# Stats in R2lab

## Scope

The working assumption here is that the interesting data is

* the percentage of usage on a given period start .. end

* the total number of relevant accounts and slices

* also we might wish to pinpoint entries in the db that
  correspond to some operation conditions.

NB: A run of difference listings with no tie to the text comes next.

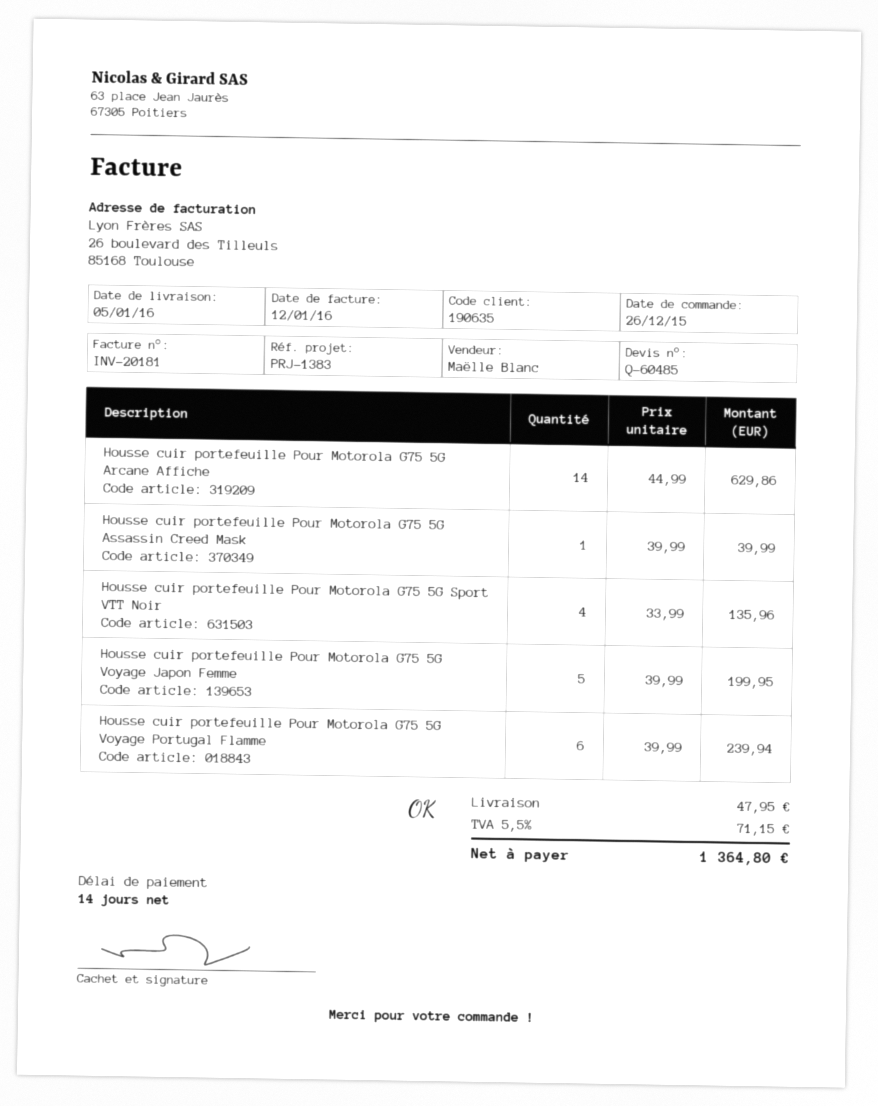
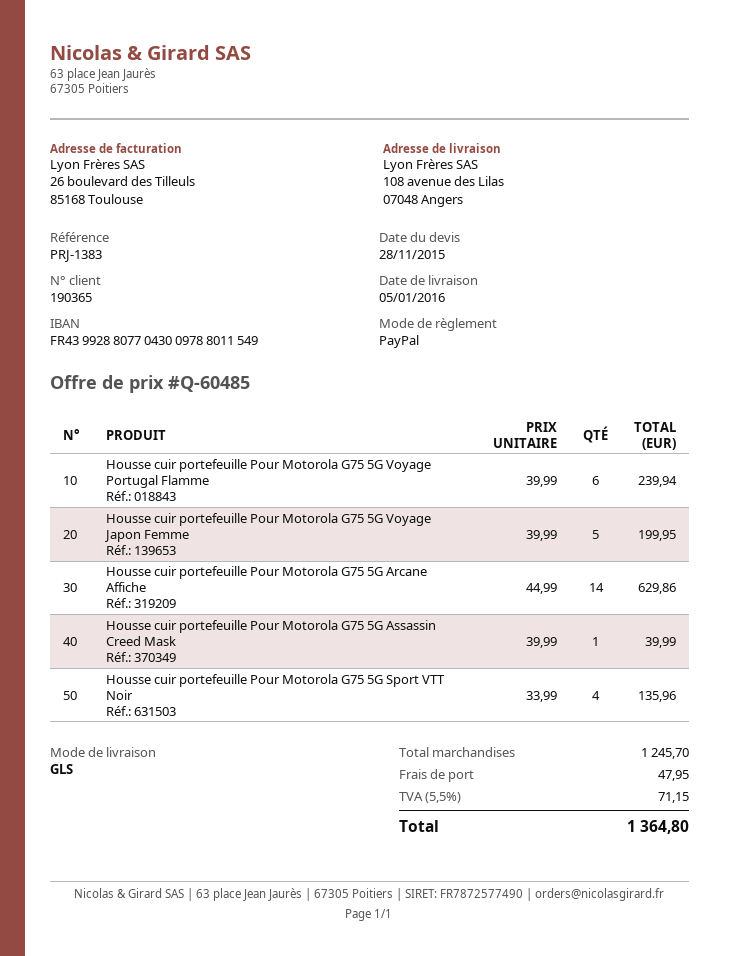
customer number: 190635 -> 190365

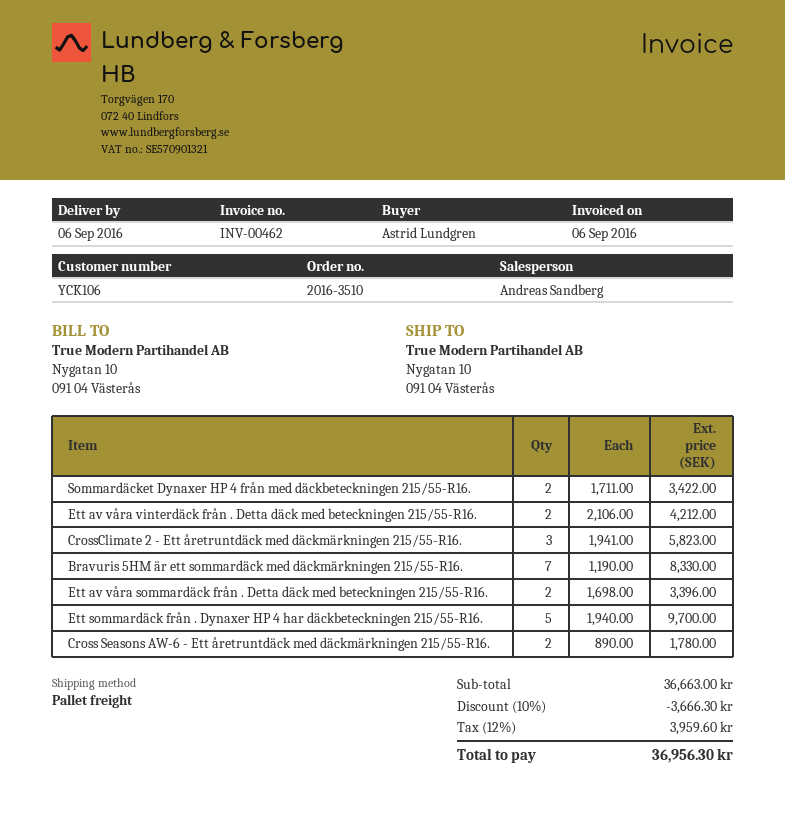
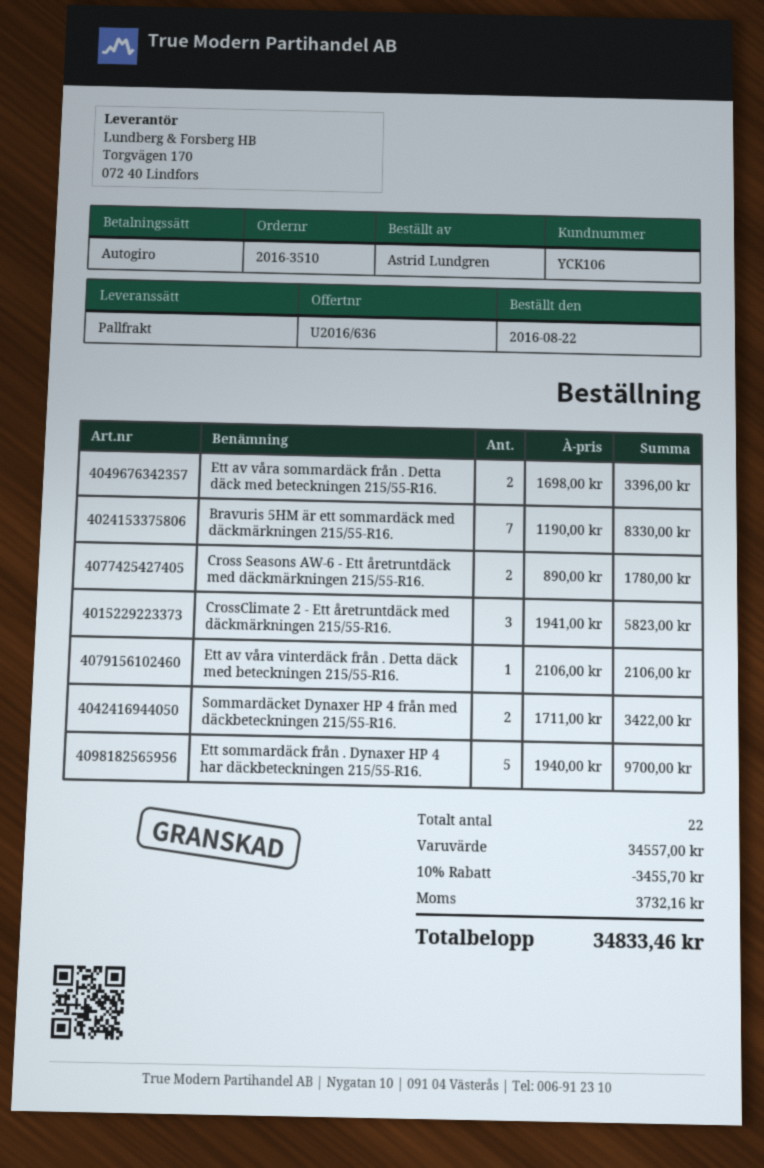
Ett av våra vinterdäck från . Detta däck med beteckningen 215/55-R16.: 2 x 2106.00 = 4212.00 -> 1 x 2106.00 = 2106.00
subtotal: 36663.00 -> 34557.00
discount: 10% = 3666.30 -> 10% = 3455.70
tax: 3959.60 -> 3732.16
total: 36956.30 -> 34833.46

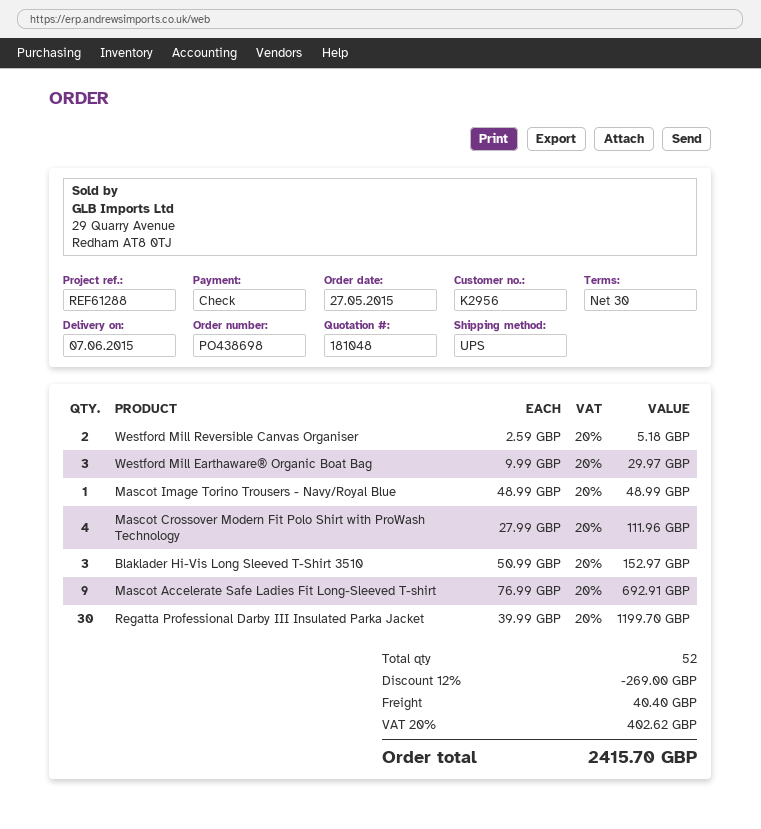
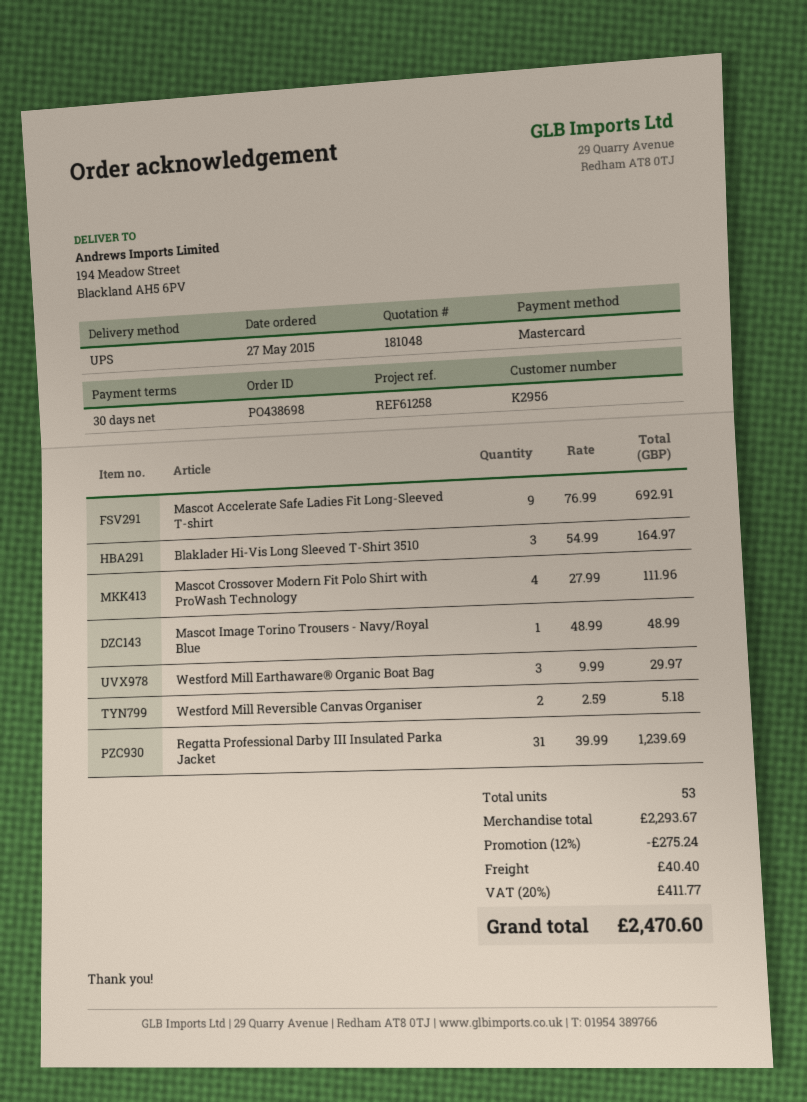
reference: REF61288 -> REF61258
payment method: cheque -> Mastercard
Blaklader Hi-Vis Long Sleeved T-Shirt 3510: 3 x 50.99 = 152.97 -> 3 x 54.99 = 164.97
Regatta Professional Darby III Insulated Parka Jacket: 30 x 39.99 = 1199.70 -> 31 x 39.99 = 1239.69
total quantity: 52 -> 53
discount: 12% = 269.00 -> 12% = 275.24
tax: 20% = 402.62 -> 20% = 411.77
total: 2415.70 -> 2470.60

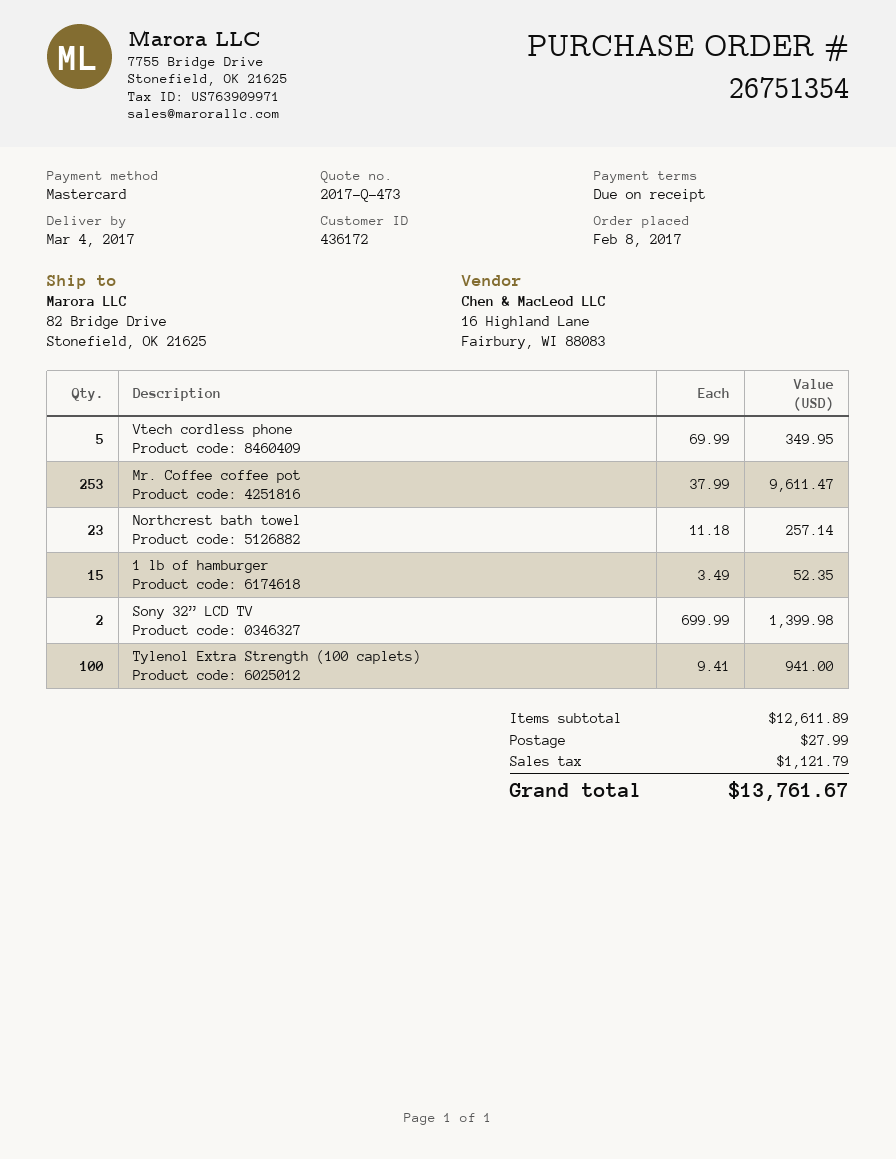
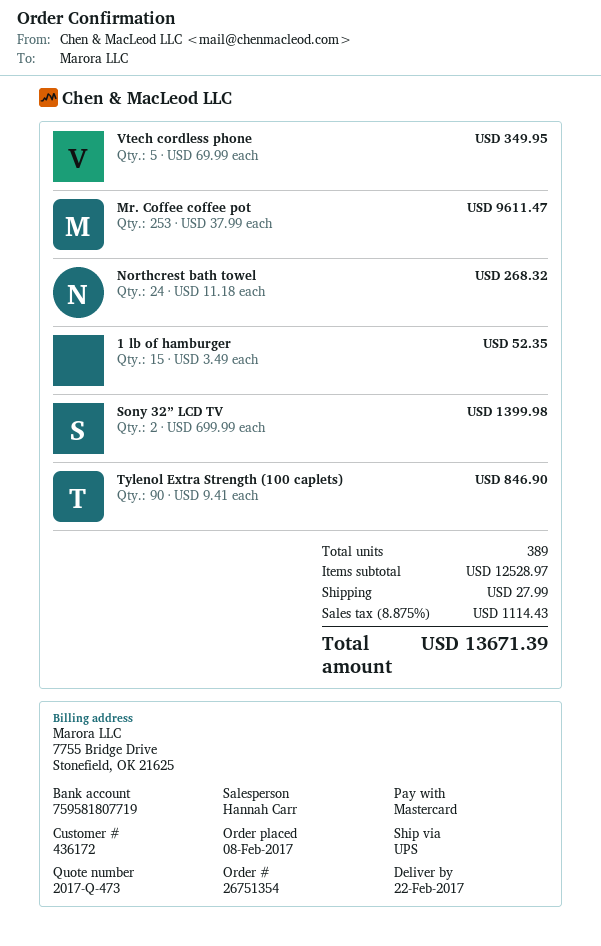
delivery date: 2017-03-04 -> 2017-02-22
Northcrest bath towel: 23 x 11.18 = 257.14 -> 24 x 11.18 = 268.32
Tylenol Extra Strength (100 caplets): 100 x 9.41 = 941.00 -> 90 x 9.41 = 846.90
subtotal: 12611.89 -> 12528.97
tax: 1121.79 -> 1114.43
total: 13761.67 -> 13671.39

For example,
  as of march 2018, we are interested in the disabled accounts
  attached to the r2lab site, because we suspect some people in
  this set have been trying to join but that was never acted upon...

## Changelog

* 2018 March; this a rebuild - see `stats-old.py` - of a previously rather ad hoc script. The present version will be OK for mostly 2017 and later, as we ignore the old data stored in json files.

* 2017 November; at that time - again, see `stats-old.py` - we used 2 different sources of data, presumably because of the migration from the omf/rest API to myplc.

## Prerequisite

* we need to have the complete list of slices, but PLCAPI won't let us access to slices that are deleted - so essentially the ones that have expired;

* so in order to compensate for that, you need to run the script `gather-slices.py` on `r2labapi.inria.fr` and then retrieve the corresponding output here - typically a file named `SLICES-2018-03-23.json`

```
[root@r2labapi ~]# cd r2lab-misc/usage-statistics/
[root@r2labapi usage-statistics]# git pull
Updating 17c7136..d892b36
Fast-forward
 usage-statistics/gather-slices.py    | 73 +++++++++++++++++++++++++++++++++++++++++++++++++++++++++++++++++++++++++
 usage-statistics/stats-2018-03.ipynb | 39 +++++++++++++++++++++++++++++++++------
 2 files changed, 106 insertions(+), 6 deletions(-)
 create mode 100755 usage-statistics/gather-slices.py
[root@r2labapi usage-statistics]# ./gather-slices.py
(Over)wrote SLICES-2018-03-23.json
```

Then make sure to retrieve that file locally and define its name here:

```
tparment ~/git/r2lab-misc/usage-statistics (master=) $ rsync -ai $(plr r2labapi):r2lab-misc/usage-statistics/SLICES\* .
>f..t.... SLICES-2018-03-23.json
```

In [1]:
slices_filename = "SLICES-2018-03-23.json"

In [2]:
import json

with open(slices_filename) as feed:
    all_slices = json.loads(feed.read())
    print("OK")

OK


# Convenience

This cell is only here so that any change in the code gets reloaded.

In [3]:
%load_ext autoreload
%autoreload 2

# Proxying / password to the API

You need to know the password of the PLCAPI admin account on `r2labapi.inria.fr`

In [4]:
import getpass
account = "root@r2lab.inria.fr"
password = getpass.getpass(f"Enter password for {account} : ")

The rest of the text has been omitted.